Neue Analyse zeigt: Kinderrechte hängen stark vom Wohnort ab
Der „Kinderrechte-Index 2025“ des Deutschen Kinderhilfswerkes legt offen, wie unterschiedlich die Umsetzung der UN-Kinderrechtskonvention in Deutschland ausfällt. Das Ergebnis: Viele Bundesländer haben erheblichen Nachholbedarf – und kein Land setzt die Kinderrechte umfassend um. Besonders deutlich wird, wie stark die Chancen von Kindern weiterhin vom Wohnort abhängen.
Wer liegt vorn – und wer nicht?
Im Gesamtranking schneiden Berlin, Brandenburg, Hamburg, Schleswig-Holstein und Thüringen überdurchschnittlich ab.
Im Mittelfeld liegen Baden-Württemberg, Bayern, Bremen, Mecklenburg-Vorpommern, Niedersachsen und Sachsen.
Hessen, Nordrhein-Westfalen, Rheinland-Pfalz, Saarland und Sachsen-Anhalt bilden das Schlusslicht und bleiben unter dem Durchschnitt.
Der Index basiert auf 101 Indikatoren, die zentrale Kinderrechte abbilden: Beteiligung, Schutz, Gesundheit, Lebensstandard, Bildung sowie Freizeit, Spiel und kulturelle Teilhabe.
Kinderbeteiligung: Große Unterschiede zwischen den Ländern
Beim Recht auf Beteiligung – etwa in Schule, Justiz oder Politik – liegen Bremen, Brandenburg, Hamburg, Schleswig-Holstein und Thüringen vorn.
Viele andere Länder haben ihre Beteiligungsrechte seit 2019 zwar verbessert, aber von flächendeckenden Mitbestimmungsstrukturen sind sie weit entfernt.

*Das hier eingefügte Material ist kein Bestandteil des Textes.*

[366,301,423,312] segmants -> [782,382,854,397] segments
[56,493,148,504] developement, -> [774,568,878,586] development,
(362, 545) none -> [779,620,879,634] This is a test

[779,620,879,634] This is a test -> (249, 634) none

Schutz und Prävention: Fortschritte – aber nicht überall
Das Recht auf Schutz, das sowohl präventiven Kinderschutz als auch die Behandlung von Verdachtsfällen umfasst, wird besonders gut in Brandenburg, Hamburg, Nordrhein-Westfalen und Schleswig-Holstein umgesetzt.
Trotz positiver Entwicklungen bleibt eine zentrale Erkenntnis: Ein wirksamer Kinderschutz darf nicht vom Bundesland abhängen.

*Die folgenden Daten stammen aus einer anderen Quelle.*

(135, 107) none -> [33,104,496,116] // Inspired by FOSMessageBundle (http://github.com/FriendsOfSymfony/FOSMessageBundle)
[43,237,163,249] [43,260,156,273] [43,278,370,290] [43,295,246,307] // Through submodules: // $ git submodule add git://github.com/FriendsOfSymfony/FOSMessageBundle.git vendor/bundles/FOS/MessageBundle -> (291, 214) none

Gesundheit: Zugang und Prävention weiter ungleich verteilt
Beim Recht auf Gesundheit gehören Bayern, Berlin, Bremen, Hamburg, Sachsen und Thüringen zur Spitze.
Der Index zeigt jedoch, dass flächendeckend vergleichbare Gesundheitsangebote – von der Vorsorge über Prävention bis hin zur Versorgung – weiterhin fehlen.

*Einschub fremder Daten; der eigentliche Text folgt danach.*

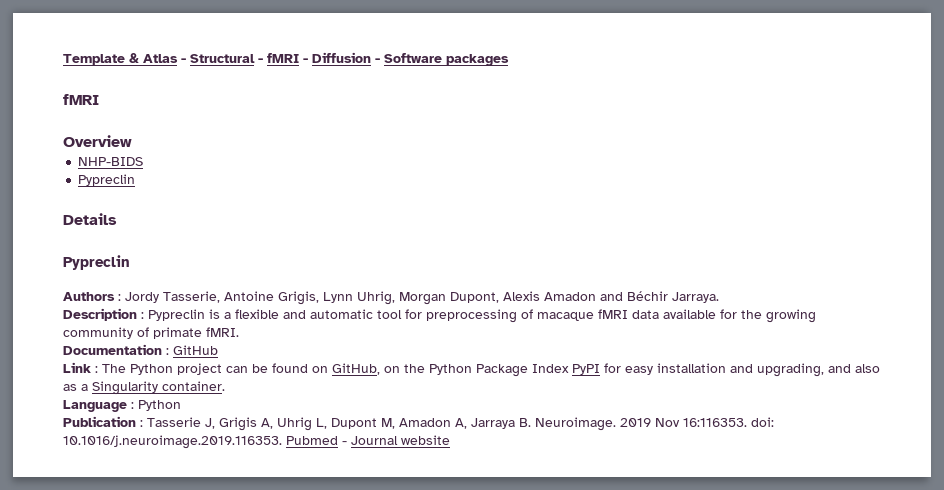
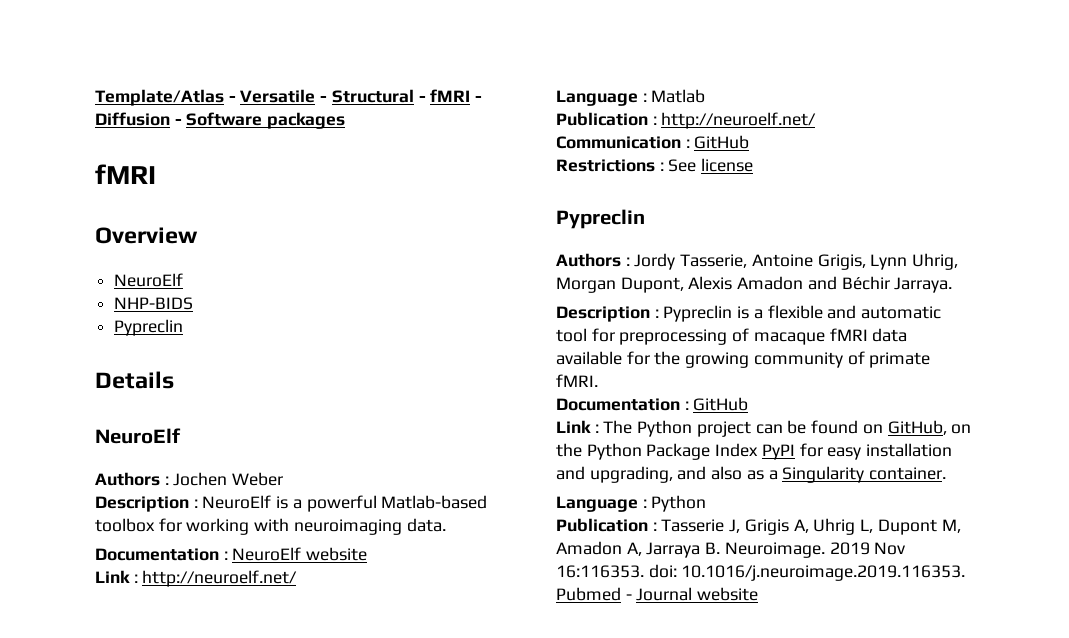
[63,53,178,65] Template & Atlas -> [95,89,316,106] Template/Atlas - Versatile
(132, 141) none -> [114,273,184,287] // NeuroElf
(117, 219) none -> [95,428,181,444] [95,472,284,486] [95,495,488,512] [95,518,446,535] [95,547,368,561] [95,570,298,587] [556,89,706,106] [556,112,817,129] [556,135,750,149] [556,158,754,172] // NeuroElf // Authors : Jochen Weber // Description : NeuroElf is a powerful Matlab-based toolbox for working with neuroimaging data. // Documentation : NeuroElf website // Link : http://neuroelf.net/ // Language : Matlab // Publication : http://neuroelf.net/ // Communication : GitHub // Restrictions : See license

Lebensstandard: Armut bleibt ein Kernproblem
Für die Umsetzung eines angemessenen Lebensstandards, der entscheidend für die Entwicklung von Kindern ist, wurden Baden-Württemberg, Berlin, Mecklenburg-Vorpommern, Nordrhein-Westfalen und Thüringen am besten bewertet.
Gleichzeitig fordert das Kinderhilfswerk: Landesstrategien zur Kinderarmutsprävention müssen Standard werden.
Bildung: Infrastruktur und Chancengleichheit
Beim Recht auf Bildung liegen Brandenburg, Hamburg, Mecklenburg-Vorpommern, Niedersachsen, Schleswig-Holstein und Thüringen an der Spitze.
Trotzdem bleibt der Zugang zu guter Bildung regional sehr unterschiedlich – von Kita-Plätzen bis zu schulischer Förderung.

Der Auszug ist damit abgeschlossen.